▶ _What the task requires_
Take every line from the data that has the word "cell" in it.

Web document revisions
*** Block opens ***
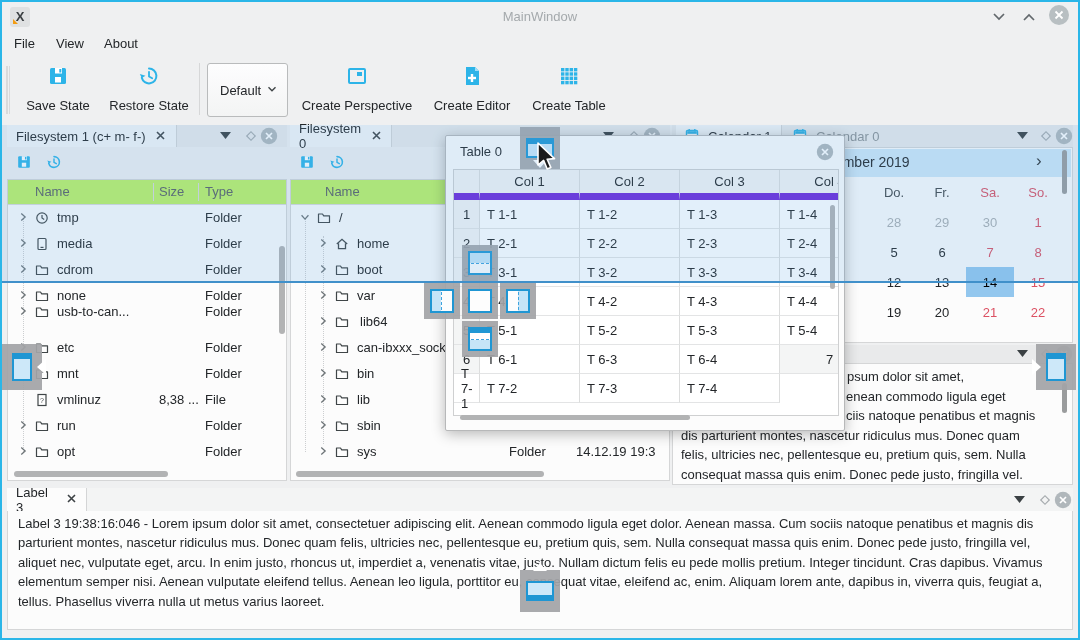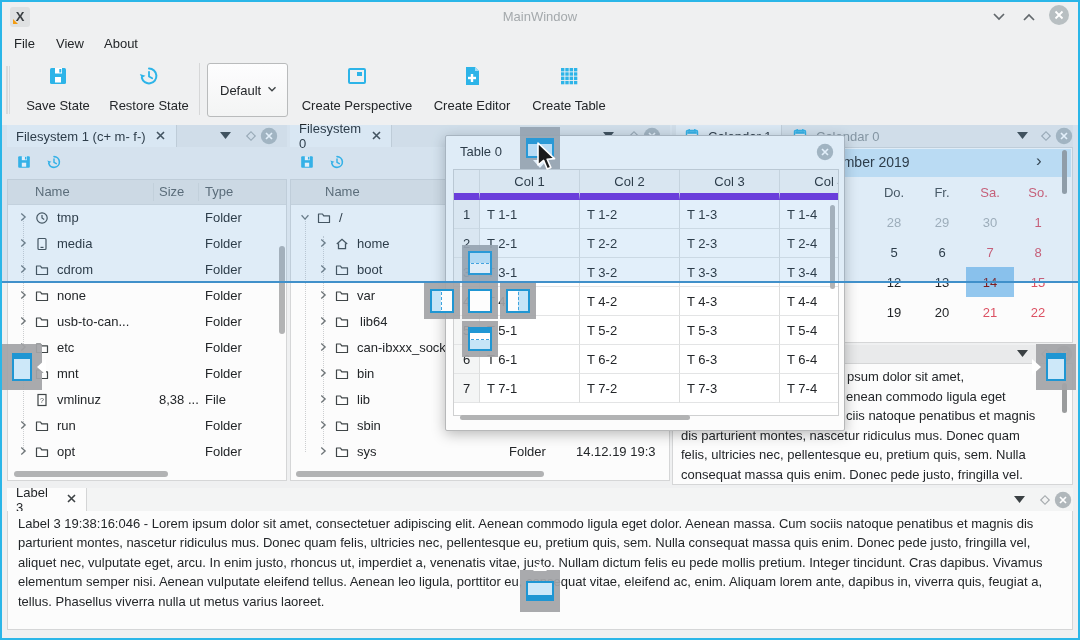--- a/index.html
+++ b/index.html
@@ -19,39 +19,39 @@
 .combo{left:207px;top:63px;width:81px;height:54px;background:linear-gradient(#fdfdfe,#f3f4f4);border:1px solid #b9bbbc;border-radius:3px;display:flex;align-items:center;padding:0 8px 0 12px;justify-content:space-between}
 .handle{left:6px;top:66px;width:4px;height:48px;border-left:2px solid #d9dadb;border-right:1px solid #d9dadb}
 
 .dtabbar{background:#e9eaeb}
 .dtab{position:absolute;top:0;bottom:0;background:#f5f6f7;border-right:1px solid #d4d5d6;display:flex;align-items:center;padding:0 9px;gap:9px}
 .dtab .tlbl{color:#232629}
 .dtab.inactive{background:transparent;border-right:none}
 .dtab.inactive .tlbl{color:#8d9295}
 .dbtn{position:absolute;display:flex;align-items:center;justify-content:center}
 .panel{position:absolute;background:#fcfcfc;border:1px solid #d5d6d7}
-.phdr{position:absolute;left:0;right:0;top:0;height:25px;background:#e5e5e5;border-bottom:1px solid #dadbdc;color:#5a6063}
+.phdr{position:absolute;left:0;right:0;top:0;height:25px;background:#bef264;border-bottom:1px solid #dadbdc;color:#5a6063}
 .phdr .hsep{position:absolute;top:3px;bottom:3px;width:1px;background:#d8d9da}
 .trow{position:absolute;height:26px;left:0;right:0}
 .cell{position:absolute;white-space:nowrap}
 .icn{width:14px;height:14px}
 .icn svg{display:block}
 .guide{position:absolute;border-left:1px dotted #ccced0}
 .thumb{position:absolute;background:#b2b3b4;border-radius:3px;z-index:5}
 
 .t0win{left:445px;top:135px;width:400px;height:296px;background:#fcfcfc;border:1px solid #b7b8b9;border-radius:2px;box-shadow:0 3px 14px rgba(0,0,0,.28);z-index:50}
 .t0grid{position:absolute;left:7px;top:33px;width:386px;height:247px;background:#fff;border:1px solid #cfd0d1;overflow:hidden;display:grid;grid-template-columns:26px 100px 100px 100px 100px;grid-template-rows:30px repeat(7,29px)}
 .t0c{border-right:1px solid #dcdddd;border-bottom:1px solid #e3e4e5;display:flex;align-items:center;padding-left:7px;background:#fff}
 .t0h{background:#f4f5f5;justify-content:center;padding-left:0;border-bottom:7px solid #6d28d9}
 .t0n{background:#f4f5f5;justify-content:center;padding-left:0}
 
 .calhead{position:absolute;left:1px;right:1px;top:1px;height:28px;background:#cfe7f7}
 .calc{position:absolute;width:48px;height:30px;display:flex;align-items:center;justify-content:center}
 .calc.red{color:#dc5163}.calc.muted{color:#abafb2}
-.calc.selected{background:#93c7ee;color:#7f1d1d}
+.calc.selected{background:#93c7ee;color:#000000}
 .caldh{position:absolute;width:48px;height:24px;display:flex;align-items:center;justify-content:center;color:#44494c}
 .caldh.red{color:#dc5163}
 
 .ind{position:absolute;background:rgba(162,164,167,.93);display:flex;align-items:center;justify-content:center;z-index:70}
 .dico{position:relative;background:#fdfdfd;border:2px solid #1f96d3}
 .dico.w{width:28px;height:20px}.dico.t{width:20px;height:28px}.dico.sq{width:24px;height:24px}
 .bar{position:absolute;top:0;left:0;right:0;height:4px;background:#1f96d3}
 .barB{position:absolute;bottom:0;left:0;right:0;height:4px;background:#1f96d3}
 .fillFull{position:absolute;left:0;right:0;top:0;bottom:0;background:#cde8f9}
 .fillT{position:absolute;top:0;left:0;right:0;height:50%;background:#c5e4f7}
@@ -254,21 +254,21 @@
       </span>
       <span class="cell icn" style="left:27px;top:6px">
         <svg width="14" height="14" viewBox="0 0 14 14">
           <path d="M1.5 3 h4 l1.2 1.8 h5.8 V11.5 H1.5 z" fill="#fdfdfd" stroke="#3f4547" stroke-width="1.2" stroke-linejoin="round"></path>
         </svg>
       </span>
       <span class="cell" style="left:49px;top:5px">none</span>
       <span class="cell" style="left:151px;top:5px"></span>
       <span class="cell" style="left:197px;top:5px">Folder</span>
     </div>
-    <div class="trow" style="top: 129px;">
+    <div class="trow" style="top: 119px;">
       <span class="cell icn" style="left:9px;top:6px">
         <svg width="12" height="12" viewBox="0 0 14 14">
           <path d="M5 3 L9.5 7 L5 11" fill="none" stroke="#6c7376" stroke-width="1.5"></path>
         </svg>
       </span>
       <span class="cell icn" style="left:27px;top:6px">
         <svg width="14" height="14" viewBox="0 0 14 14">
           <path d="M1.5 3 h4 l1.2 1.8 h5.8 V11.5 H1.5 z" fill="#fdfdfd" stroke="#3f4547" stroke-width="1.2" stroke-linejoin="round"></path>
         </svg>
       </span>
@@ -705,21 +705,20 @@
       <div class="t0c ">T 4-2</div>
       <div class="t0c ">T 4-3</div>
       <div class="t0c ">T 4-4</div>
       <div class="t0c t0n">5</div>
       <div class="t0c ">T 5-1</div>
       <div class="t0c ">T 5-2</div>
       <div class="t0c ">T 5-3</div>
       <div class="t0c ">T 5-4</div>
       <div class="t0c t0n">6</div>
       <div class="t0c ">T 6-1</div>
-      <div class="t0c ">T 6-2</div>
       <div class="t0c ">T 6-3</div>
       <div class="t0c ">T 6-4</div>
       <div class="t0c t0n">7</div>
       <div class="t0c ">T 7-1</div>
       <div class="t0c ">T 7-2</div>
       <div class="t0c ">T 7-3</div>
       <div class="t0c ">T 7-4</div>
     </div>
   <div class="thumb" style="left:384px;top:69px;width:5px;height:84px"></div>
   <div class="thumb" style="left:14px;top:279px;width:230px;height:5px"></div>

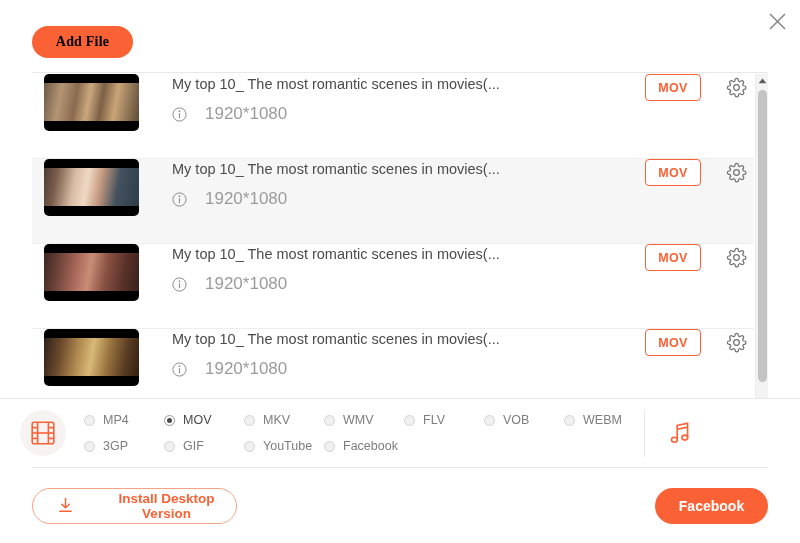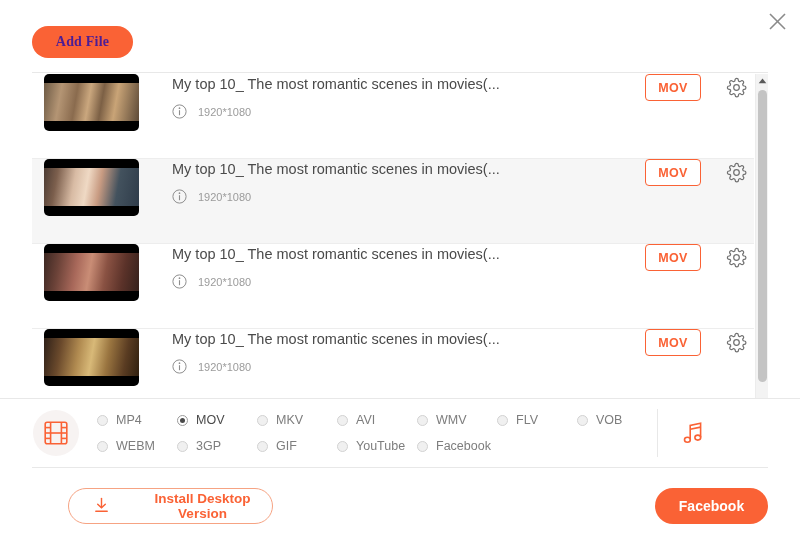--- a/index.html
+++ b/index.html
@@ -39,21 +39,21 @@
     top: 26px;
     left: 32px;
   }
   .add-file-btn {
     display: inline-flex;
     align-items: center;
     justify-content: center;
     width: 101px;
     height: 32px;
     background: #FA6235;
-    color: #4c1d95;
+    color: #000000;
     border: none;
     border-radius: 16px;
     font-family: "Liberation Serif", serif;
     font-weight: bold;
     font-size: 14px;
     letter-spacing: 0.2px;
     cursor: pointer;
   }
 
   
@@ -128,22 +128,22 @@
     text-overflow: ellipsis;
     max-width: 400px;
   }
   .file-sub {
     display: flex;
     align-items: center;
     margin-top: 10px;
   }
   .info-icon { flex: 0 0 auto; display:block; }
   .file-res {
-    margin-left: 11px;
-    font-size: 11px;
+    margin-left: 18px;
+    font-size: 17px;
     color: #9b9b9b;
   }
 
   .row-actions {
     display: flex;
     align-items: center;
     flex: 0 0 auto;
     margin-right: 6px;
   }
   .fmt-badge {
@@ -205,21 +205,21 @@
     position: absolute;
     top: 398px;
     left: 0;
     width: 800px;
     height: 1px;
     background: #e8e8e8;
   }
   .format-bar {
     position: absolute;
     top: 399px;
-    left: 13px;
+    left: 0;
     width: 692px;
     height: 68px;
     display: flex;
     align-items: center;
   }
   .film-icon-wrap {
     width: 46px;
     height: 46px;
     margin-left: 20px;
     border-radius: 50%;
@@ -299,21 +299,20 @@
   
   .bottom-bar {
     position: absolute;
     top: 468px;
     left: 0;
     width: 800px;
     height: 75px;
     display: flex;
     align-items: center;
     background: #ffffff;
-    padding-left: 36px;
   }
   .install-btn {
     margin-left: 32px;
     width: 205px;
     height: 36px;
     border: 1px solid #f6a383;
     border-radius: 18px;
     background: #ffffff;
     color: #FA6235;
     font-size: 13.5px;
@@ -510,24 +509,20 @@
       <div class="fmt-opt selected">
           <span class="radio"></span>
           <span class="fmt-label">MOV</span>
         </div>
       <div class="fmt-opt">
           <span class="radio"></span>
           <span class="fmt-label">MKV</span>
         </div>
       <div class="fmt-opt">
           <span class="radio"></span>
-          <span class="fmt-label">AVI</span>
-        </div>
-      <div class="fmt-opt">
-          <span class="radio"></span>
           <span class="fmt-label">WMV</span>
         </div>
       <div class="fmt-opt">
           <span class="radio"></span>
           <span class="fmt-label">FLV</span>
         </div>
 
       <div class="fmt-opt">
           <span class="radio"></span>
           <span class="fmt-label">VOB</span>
*** Block closes ***
▶ _Final answer_
 .cell{position:absolute;white-space:nowrap}
       <span class="cell icn" style="left:27px;top:6px">
       <span class="cell" style="left:49px;top:5px">none</span>
       <span class="cell" style="left:151px;top:5px"></span>
       <span class="cell" style="left:197px;top:5px">Folder</span>
       <span class="cell icn" style="left:9px;top:6px">
       <span class="cell icn" style="left:27px;top:6px">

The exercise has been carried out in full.